30.08.2019 in Ethics

Ethics in Human Resources

This research paper discusses the principal federal and state laws governing ethical relations between millions of American employers and workers. The Department of Labor (DOL) and the U.S. Equal Employment Opportunity Commission (EEOC) are responsible for the creation of awareness and nationwide compliance with almost 200 federal acts. Each of these laws performs a function of a profound auxiliary mechanism securing the workplace environment and providing non-discrimination, equal opportunities, justice, and safety. The evolution of the employment law reflected the historical increase of the bargaining power of the employees fueled by the Civil Rights Movement, unionization, and court actions. Generations of working people and human rights activists sacrificed their lives to gain the benefits of the contemporary labor laws. The first post-industrialization efforts delivered workplace accident compensations, minimum wage standard, working-hour limitations, and a ban on child labor. At the end of the 20th century, Congress offered solutions to outlaw all forms of discrimination and toughen workplace safety requirements.

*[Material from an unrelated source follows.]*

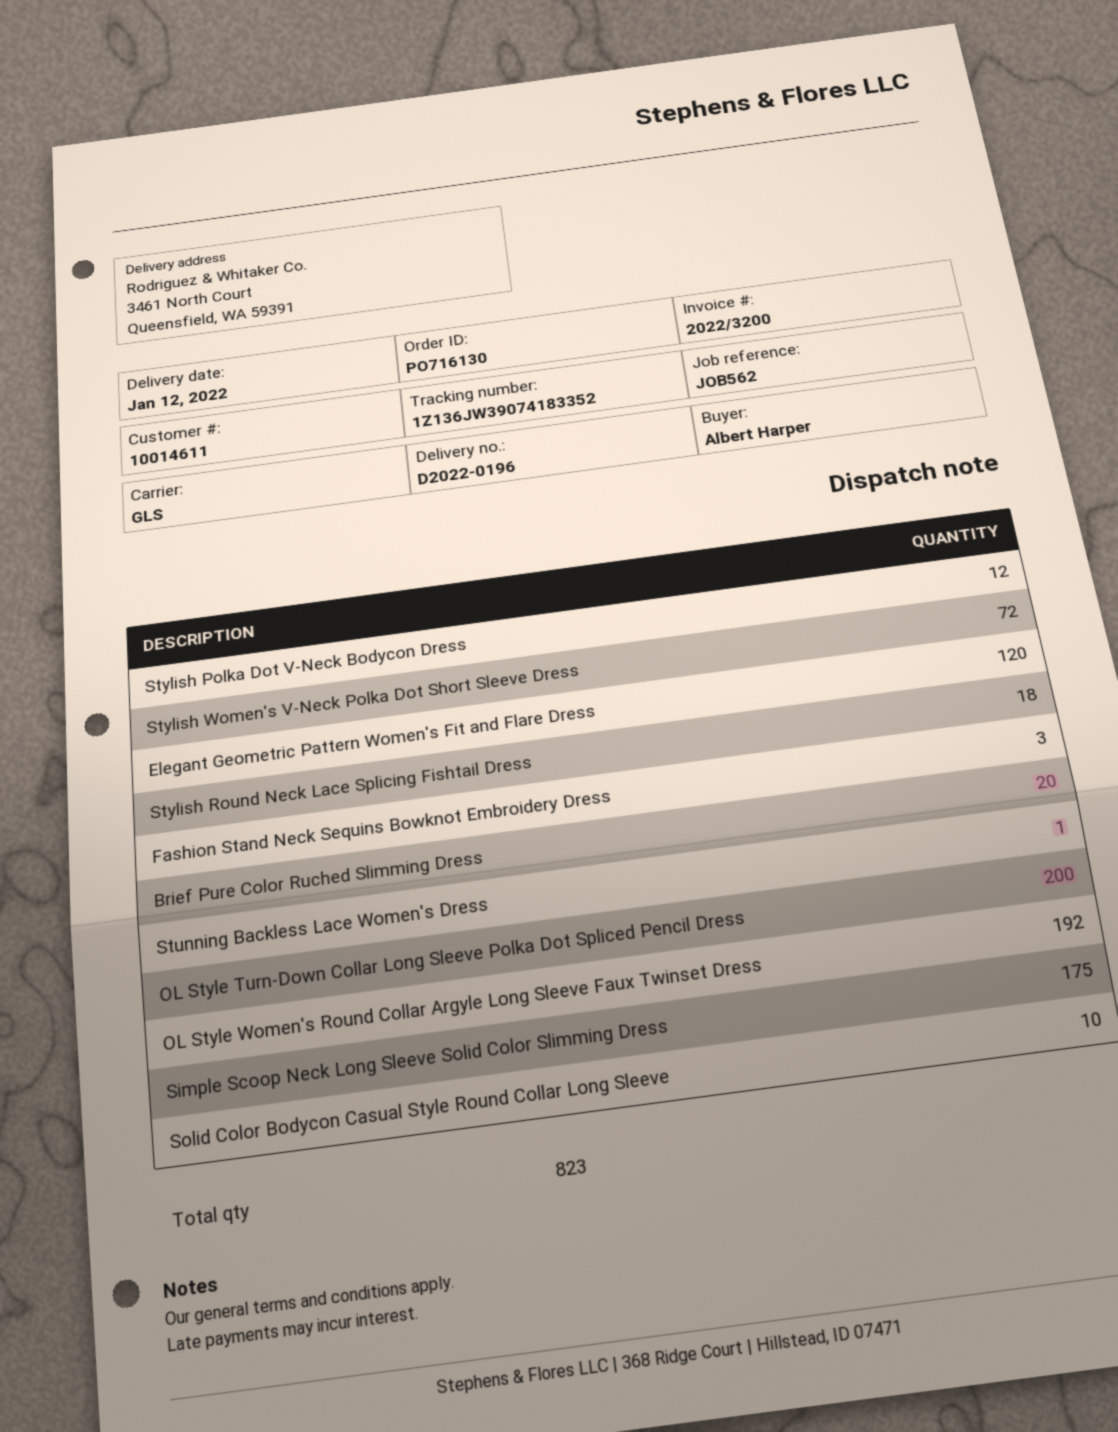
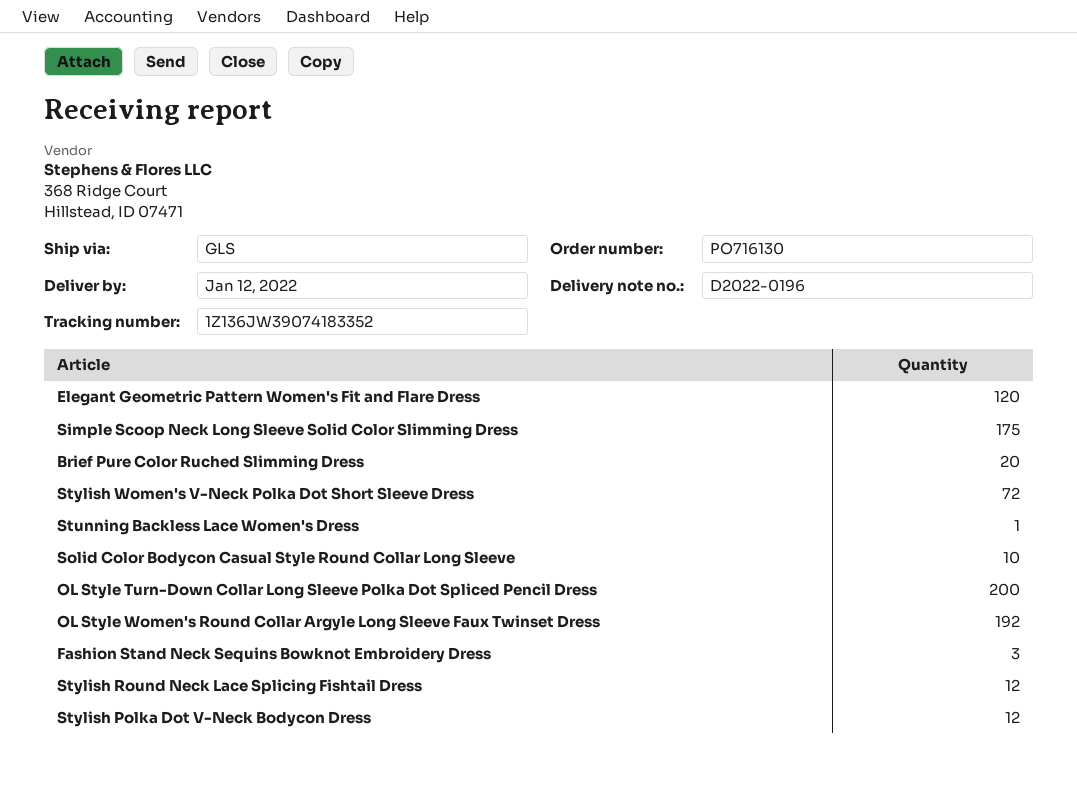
Stylish Round Neck Lace Splicing Fishtail Dress: 18 -> 12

The most recent achievements encompassed the equal pay provisions, strengthening of workplace ethics, and reinforcement of financial consequences for non-compliance. The modern set of federal and state employment statutes protects the comprehensive and balanced execution of rights and duties between the employees and employers.

General Discussion


In its final reading, Title VII of the Civil Rights Act of 1964 became the fundamental piece of legislation preventing restricted access or differentiated treatment of any qualified individual in any professional field on the basis of “race, color, religion, sex, or national origin” (“Find It!”). According to this statute, the employees should design and maintain such criteria for all employment procedures that would not limit the opportunities of protected groups of citizens. The list of non-discrimination acts connected with job has been substantially expanded in the following decades. The Equal Pay Act (EPA) of 1963 secured similar accrual of remuneration for the same amount of work to men and women. The Age Discrimination in Employment Act (ADEA) of 1967 outlawed discarding middle-aged and senior employees as a strategy to avoid pension obligations. The Americans with Disabilities Act (ADA) of 1990 established the quota for qualified workers with disabilities and held employers accountable for granting reasonable accommodations to standard workplaces. The Rehabilitation Act of 1973 focused on this prescription in the domain of federal government jobs. The Genetic Information Nondiscrimination Act (GINA) of 2008 is one of the most recent provisions. It outlawed consideration of the genetic data of potential or current workers as the basis for employment decision-making.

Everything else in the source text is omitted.